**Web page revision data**
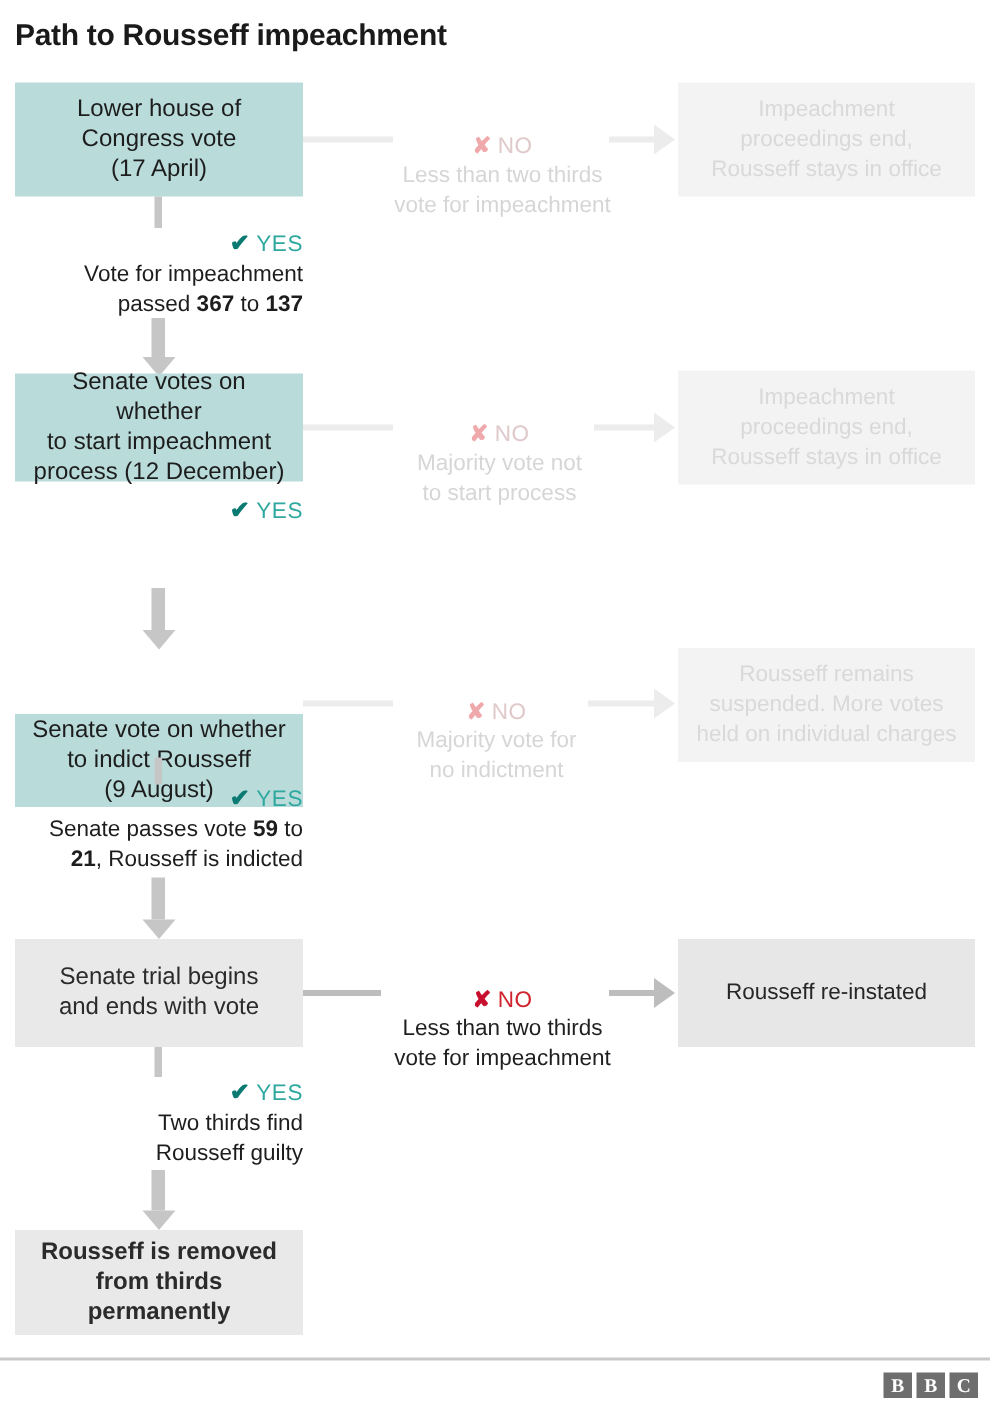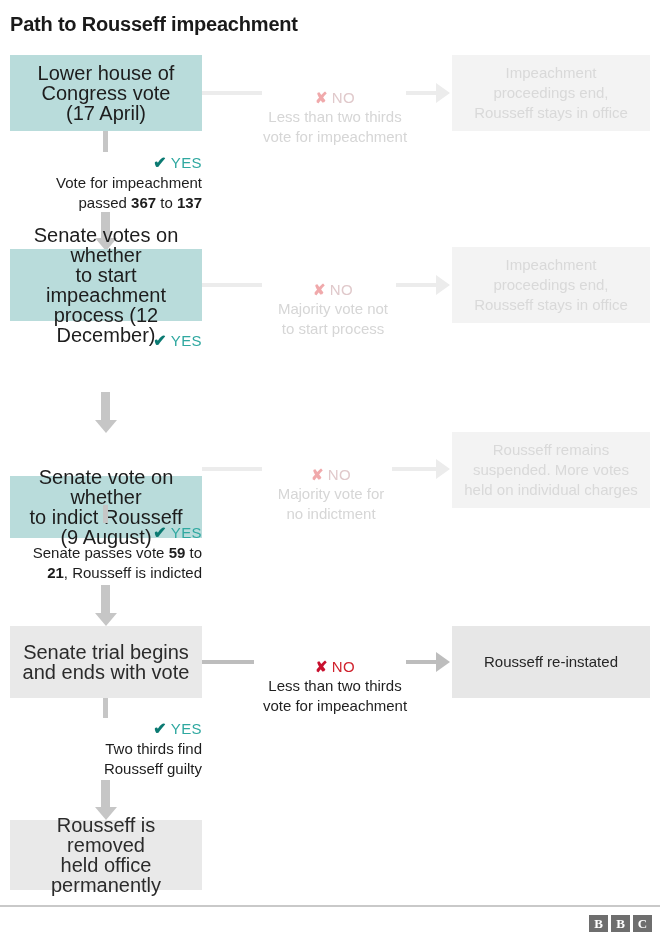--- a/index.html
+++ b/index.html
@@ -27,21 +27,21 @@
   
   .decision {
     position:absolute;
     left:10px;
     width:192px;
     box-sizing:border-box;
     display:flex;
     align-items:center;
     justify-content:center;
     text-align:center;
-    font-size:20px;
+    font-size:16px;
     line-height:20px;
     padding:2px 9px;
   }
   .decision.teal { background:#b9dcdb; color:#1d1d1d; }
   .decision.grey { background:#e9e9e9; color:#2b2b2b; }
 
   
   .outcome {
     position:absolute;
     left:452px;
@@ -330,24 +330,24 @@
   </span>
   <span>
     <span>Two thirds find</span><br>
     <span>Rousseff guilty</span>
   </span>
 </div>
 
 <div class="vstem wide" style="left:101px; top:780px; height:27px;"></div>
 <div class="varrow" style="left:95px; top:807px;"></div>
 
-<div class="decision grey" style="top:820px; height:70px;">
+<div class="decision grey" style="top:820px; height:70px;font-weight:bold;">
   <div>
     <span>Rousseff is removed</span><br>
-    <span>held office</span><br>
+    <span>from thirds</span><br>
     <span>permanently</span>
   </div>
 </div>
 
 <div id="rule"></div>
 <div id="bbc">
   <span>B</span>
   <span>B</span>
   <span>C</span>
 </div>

**EXERCISE OBJECTIVE**
Write the records out again verbatim and omit the pictures they contain.

**RESULT FOR THIS EXERCISE**
--- a/index.html
+++ b/index.html
@@ -27,21 +27,21 @@
   
   .decision {
     position:absolute;
     left:10px;
     width:192px;
     box-sizing:border-box;
     display:flex;
     align-items:center;
     justify-content:center;
     text-align:center;
-    font-size:20px;
+    font-size:16px;
     line-height:20px;
     padding:2px 9px;
   }
   .decision.teal { background:#b9dcdb; color:#1d1d1d; }
   .decision.grey { background:#e9e9e9; color:#2b2b2b; }
 
   
   .outcome {
     position:absolute;
     left:452px;
@@ -330,24 +330,24 @@
   </span>
   <span>
     <span>Two thirds find</span><br>
     <span>Rousseff guilty</span>
   </span>
 </div>
 
 <div class="vstem wide" style="left:101px; top:780px; height:27px;"></div>
 <div class="varrow" style="left:95px; top:807px;"></div>
 
-<div class="decision grey" style="top:820px; height:70px;">
+<div class="decision grey" style="top:820px; height:70px;font-weight:bold;">
   <div>
     <span>Rousseff is removed</span><br>
-    <span>held office</span><br>
+    <span>from thirds</span><br>
     <span>permanently</span>
   </div>
 </div>
 
 <div id="rule"></div>
 <div id="bbc">
   <span>B</span>
   <span>B</span>
   <span>C</span>
 </div>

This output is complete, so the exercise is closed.